Introduction

Rupture of Achilles tendon is a common tendon injury especially among men between 30 and 40 years old. It may occur due to direct trauma or sudden plantar flexion of the foot especially with ankle pronation. The incidence increases with poor muscle condition, extreme physical exercise, prolonged intake of corticosteroids and patients with systemic disease, e.g. autoimmune diseases and diabetes mellitus [1]. Till now, there is a great debate about the ideal way to manage this problem. Many reports recorded good results with non-operative management [2, 3]. However, due to high rate of re-rupture and delayed recovery, many surgeons prefer the surgical repair [3]. Open technique was the traditional way of repair for many decades [4]. Because of the relatively high incidence of wound complications and adhesions, percutaneous and minimally invasive surgical repairs were introduced to overcome these challenging complications [5].

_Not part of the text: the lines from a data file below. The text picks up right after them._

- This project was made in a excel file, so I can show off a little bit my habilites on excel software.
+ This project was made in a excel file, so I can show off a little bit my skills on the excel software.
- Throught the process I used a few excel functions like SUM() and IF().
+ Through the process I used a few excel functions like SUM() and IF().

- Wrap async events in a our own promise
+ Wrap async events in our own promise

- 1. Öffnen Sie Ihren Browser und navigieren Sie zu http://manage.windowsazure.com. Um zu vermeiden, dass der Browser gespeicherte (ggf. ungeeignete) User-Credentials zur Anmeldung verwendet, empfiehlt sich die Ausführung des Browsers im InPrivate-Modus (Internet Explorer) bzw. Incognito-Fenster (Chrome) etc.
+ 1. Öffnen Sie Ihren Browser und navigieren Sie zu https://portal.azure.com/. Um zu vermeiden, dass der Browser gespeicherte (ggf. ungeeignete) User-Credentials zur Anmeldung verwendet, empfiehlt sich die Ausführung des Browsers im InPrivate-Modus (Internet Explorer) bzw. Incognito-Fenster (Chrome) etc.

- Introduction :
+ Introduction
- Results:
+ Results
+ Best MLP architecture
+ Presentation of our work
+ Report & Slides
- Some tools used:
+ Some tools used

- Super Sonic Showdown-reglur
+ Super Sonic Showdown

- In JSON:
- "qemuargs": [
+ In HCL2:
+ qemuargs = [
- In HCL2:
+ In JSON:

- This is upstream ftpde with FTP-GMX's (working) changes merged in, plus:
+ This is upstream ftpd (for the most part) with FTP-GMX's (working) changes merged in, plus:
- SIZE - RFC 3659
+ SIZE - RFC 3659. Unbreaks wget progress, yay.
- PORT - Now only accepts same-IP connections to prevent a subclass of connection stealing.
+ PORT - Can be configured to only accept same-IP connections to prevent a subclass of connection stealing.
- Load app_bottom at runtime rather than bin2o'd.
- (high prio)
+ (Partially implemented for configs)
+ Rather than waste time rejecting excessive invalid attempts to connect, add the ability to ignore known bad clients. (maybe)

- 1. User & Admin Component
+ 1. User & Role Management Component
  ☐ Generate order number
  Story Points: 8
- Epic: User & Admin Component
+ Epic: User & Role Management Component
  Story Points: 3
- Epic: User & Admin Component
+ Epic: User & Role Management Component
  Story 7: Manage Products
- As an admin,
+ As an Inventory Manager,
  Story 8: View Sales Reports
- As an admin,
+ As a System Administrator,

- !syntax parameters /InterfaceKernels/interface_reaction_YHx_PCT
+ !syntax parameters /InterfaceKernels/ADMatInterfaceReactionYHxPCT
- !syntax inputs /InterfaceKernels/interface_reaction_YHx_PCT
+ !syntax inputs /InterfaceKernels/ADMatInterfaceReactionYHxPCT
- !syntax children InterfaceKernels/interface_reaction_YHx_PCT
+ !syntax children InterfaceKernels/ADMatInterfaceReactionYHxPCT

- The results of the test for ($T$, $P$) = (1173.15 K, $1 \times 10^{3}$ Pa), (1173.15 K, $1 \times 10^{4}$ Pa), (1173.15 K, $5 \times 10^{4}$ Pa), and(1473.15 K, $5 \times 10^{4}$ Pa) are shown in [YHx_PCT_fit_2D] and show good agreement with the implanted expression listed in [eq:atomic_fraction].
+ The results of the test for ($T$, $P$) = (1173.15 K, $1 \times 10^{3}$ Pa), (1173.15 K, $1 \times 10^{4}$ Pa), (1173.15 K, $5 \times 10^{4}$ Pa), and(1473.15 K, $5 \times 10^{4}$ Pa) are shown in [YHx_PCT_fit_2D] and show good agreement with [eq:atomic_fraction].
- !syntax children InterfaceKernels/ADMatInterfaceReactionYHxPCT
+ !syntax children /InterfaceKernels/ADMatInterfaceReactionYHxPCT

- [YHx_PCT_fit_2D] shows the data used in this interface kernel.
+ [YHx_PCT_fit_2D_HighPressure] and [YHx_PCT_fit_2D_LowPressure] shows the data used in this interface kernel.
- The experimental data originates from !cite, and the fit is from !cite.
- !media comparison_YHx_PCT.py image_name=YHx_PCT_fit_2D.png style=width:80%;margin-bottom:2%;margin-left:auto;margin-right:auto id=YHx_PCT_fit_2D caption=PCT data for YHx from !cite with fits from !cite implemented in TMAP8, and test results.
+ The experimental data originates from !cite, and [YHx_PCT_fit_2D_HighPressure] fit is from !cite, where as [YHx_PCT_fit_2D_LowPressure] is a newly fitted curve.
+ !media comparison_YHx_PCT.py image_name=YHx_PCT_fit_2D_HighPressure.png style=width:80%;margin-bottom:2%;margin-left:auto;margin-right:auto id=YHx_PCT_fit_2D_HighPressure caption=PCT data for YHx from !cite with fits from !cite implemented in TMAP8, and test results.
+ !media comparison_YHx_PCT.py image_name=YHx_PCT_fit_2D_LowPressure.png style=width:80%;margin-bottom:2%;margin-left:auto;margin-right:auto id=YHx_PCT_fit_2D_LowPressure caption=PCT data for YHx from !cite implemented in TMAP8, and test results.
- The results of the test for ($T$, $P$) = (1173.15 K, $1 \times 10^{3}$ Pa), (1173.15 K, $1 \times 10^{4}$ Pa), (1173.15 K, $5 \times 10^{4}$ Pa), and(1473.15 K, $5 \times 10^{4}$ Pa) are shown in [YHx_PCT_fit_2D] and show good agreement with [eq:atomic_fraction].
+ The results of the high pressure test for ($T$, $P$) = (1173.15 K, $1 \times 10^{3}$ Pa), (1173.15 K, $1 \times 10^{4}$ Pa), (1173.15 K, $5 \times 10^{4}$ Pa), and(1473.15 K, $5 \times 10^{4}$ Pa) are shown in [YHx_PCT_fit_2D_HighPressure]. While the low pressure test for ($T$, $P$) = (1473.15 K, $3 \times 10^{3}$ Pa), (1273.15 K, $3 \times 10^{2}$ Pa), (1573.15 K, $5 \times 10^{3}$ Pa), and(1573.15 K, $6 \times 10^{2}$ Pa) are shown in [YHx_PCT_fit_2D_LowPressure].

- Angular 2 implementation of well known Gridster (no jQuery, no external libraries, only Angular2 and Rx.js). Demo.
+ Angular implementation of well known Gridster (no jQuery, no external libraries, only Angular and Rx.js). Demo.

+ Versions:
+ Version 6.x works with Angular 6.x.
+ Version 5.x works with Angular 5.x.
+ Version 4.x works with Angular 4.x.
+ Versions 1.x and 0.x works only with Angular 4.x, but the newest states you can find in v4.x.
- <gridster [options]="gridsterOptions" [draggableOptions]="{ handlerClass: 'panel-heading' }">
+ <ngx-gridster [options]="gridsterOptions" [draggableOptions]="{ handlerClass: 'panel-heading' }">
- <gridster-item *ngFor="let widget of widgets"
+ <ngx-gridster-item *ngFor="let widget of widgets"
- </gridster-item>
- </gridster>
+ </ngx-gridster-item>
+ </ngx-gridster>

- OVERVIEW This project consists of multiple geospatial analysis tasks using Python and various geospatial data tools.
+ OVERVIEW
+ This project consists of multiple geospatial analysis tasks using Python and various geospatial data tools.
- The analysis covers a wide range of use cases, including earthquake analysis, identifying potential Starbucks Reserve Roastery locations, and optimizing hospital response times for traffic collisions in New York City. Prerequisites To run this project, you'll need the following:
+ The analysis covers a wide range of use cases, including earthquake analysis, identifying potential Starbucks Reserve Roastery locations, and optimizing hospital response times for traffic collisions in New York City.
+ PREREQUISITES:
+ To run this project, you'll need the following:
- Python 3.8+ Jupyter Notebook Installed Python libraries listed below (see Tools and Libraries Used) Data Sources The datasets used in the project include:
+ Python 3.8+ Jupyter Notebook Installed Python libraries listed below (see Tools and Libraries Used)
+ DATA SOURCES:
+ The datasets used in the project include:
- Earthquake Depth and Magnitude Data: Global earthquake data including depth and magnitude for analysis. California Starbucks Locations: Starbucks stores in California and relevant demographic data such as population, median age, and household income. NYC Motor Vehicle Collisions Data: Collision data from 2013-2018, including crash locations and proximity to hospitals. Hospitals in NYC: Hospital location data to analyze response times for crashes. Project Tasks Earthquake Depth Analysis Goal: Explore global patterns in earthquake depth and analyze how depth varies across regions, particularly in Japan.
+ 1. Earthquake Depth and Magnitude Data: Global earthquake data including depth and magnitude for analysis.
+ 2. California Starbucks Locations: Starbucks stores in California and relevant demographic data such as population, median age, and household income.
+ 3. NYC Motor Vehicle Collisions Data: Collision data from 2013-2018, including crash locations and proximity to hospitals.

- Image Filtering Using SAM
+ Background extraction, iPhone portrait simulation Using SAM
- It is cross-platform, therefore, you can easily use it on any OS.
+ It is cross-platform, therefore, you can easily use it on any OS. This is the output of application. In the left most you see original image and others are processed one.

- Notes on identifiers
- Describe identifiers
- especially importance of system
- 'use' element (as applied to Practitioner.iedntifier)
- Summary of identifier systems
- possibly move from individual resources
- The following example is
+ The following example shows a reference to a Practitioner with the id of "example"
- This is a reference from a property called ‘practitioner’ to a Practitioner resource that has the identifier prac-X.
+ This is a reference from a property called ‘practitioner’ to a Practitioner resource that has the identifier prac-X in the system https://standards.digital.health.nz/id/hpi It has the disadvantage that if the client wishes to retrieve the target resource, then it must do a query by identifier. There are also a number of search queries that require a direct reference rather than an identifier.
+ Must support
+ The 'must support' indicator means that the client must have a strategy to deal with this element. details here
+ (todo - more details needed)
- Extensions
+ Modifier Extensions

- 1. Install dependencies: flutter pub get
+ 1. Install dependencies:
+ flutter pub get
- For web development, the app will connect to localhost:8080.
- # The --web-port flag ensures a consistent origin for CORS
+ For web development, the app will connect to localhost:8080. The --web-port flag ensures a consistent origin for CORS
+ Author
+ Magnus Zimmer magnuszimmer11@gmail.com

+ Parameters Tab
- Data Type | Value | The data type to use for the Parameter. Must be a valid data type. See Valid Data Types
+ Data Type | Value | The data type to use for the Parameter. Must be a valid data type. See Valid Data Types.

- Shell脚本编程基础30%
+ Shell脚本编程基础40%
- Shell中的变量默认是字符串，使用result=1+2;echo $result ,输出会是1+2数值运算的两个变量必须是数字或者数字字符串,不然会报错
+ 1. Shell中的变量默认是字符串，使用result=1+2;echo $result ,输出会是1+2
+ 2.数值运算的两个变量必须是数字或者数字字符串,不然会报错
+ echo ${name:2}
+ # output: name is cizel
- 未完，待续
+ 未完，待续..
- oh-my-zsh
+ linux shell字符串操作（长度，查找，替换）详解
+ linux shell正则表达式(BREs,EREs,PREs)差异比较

The percutaneous techniques have gained popularity over years since their appearance by Ma and Griffith in 1977 [6]. The main drawbacks of this technique are the sural nerve injury and tendons re-rupture. Later on, mini-open techniques gained interest with use of variable devices to overcome these problems. Among these devices, Dresden instrument [7] and Achillon jig [8] were the most common. They depend on sub-fascial technique of applying the suture in order to avoid nerve injury. However, the need for special instruments, long learning curve needed and high costs of these devices are the main limitations of mini-open techniques [3].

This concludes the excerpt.